In order for the Type IIS restriction enzymes to work, would the genes being spliced together have to have complementary code on the ends that are cut and staggered before they anneal together? That would severely limit the application of these enzymes to specific genes that fulfill those 15:37, 6 February 2012 (EST)

  • Ben Slater 19:46, 12 February 2012 (EST): As far as I can tell, that indeed seems to be the case.
  • Yi Kou 14:37, 8 February 2012 (EST):I have a stupid question: have there been any studies on restriction enzyme cutting the single DNA strand, what is the difference, like say, with that of the ds palindromic ones, concerning Km, Kcat?
    • Joe Hanson 16:15, 8 February 2012 (EST): Most common REs, at least Type II's that cut 4-8 bp palindromes operate as dimers. One unit of the dimer cuts one strand and the other monomer cuts the opposite strand. Hence the palindromic nature of recognition sites. A few have been reported to cut ssDNA in vitro, but this probably wouldn't happen in vivo.

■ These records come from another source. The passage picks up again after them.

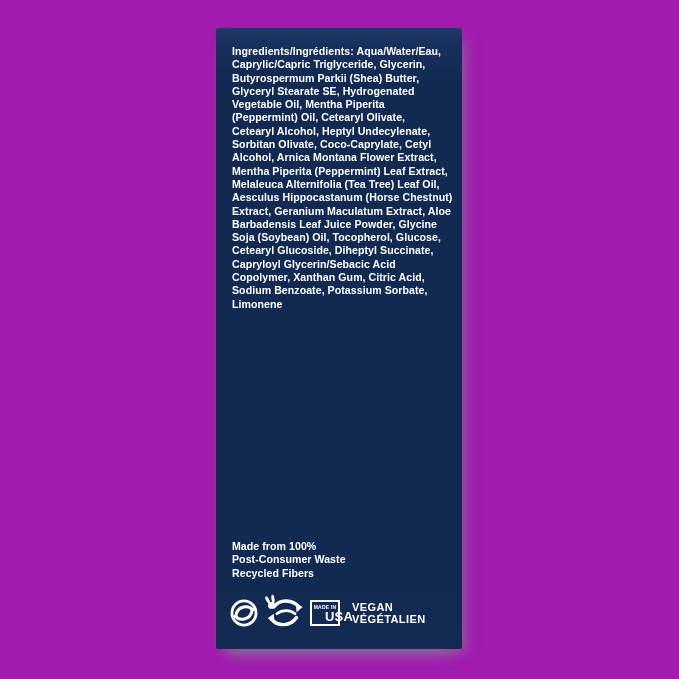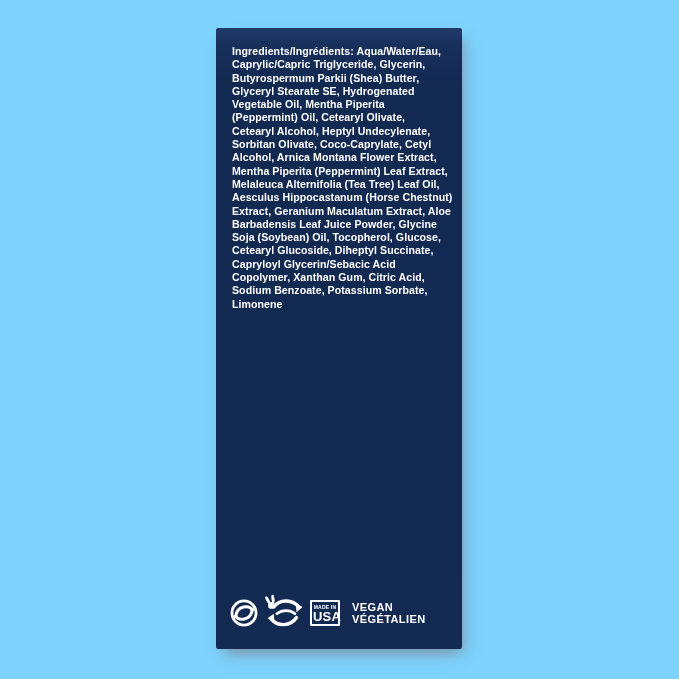--- a/index.html
+++ b/index.html
@@ -8,21 +8,21 @@
     width: 679px;
     height: 679px;
     background: #ffffff;
     font-family: "Liberation Sans", sans-serif;
     overflow: hidden;
   }
   .stage {
     position: relative;
     width: 679px;
     height: 679px;
-    background: #7dd3fc;
+    background: #a21caf;
   }
   .product-box {
     position: absolute;
     left: 216px;
     top: 28px;
     width: 246px;
     height: 621px;
     background: linear-gradient(180deg, #223a68 0%, #172f5b 18px, #122a52 55px, #122a52 88%, #132b53 100%);
     border-radius: 2px;
     box-shadow: 8px 7px 12px -4px rgba(125,135,150,0.55),
@@ -76,20 +76,21 @@
     font-weight: 700;
     letter-spacing: 0.2px;
     line-height: 6px;
     white-space: nowrap;
   }
   .usa-badge .usa-bottom {
     font-size: 13px;
     font-weight: 700;
     line-height: 13px;
     letter-spacing: 0.2px;
+    padding-left: 12px;
   }
   .vegan-label {
     margin-left: 7px;
     color: #ffffff;
     font-size: 11px;
     font-weight: 700;
     line-height: 12.5px;
     letter-spacing: 0.4px;
     white-space: pre;
   }
@@ -116,20 +117,23 @@
 Extract, Geranium Maculatum Extract, Aloe
 Barbadensis Leaf Juice Powder, Glycine
 Soja (Soybean) Oil, Tocopherol, Glucose,
 Cetearyl Glucoside, Diheptyl Succinate,
 Capryloyl Glycerin/Sebacic Acid
 Copolymer, Xanthan Gum, Citric Acid,
 Sodium Benzoate, Potassium Sorbate,
 Limonene</div>
 
 
+    <div class="box-text made-from">Made from 100%
+Post-Consumer Waste
+Recycled Fibers</div>
 
     <div class="cert-row">
 
       <span>
         <svg width="28" height="28" viewBox="0 0 100 100">
           <circle cx="50" cy="50" r="43" fill="none" stroke="#ffffff" stroke-width="10"></circle>
           <path d="M 22 54 C 30 26, 66 20, 80 38" fill="none" stroke="#ffffff" stroke-width="11" stroke-linecap="round"></path>
           <path d="M 78 46 C 70 74, 34 80, 20 62" fill="none" stroke="#ffffff" stroke-width="11" stroke-linecap="round"></path>
           <polygon points="70,30 92,34 76,52" fill="#ffffff"></polygon>
           <polygon points="30,70 8,66 24,48" fill="#ffffff"></polygon>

    • Jeffrey E. Barrick 10:57, 11 February 2012 (EST): I guess that there are some "nicking" endonucleases that have been discovered and engineered that cut only one strand of a DNA duplex See New England Biolabs article. Some links to NEB from this topic might be helpful - esp. NEBcutter, which is a nice tool for testing a construct you have designed for particular cleavage sites.
  • Yi Kou 17:38, 11 February 2012 (EST): Very helpful. tks!
  • Ben Slater 19:59, 12 February 2012 (EST): Updated with info and links. Thanks!
  • Jeffrey E. Barrick 11:00, 11 February 2012 (EST): It's not quite accurate that Type I RE are not useful "because they cleave the DNA distant from the recognition site". Type IIS also cleave distant from the recognition site. You said the real reason they are not useful in your talk, but it's not there on the page.
  • Jeffrey E. Barrick 11:04, 11 February 2012 (EST):I really like the addition of comments within the reference list.
  • Jeffrey E. Barrick 11:04, 11 February 2012 (EST):In "Zinc finger nucleases", the DNA-binding domain probably can't be replaced to "recognize any sequence" (there are a lot to choose from and specificity might not be achievable in all cases. Probably better to say "recognize new sequences".
  • Ben Slater 19:59, 12 February 2012 (EST): Fixed, thanks.
  • Jeffrey E. Barrick 11:07, 11 February 2012 (EST):I feel like there was at least one more advantage to Bgl bricks that you mentioned in your talk.
  • Ben Slater 20:30, 12 February 2012 (EST): Updated with additional advantages.
  • Jeffrey E. Barrick 11:08, 14 February 2012 (EST):We discussed TAL nucleases during class. They would be an interesting additional topic or way to add to this topic in the future.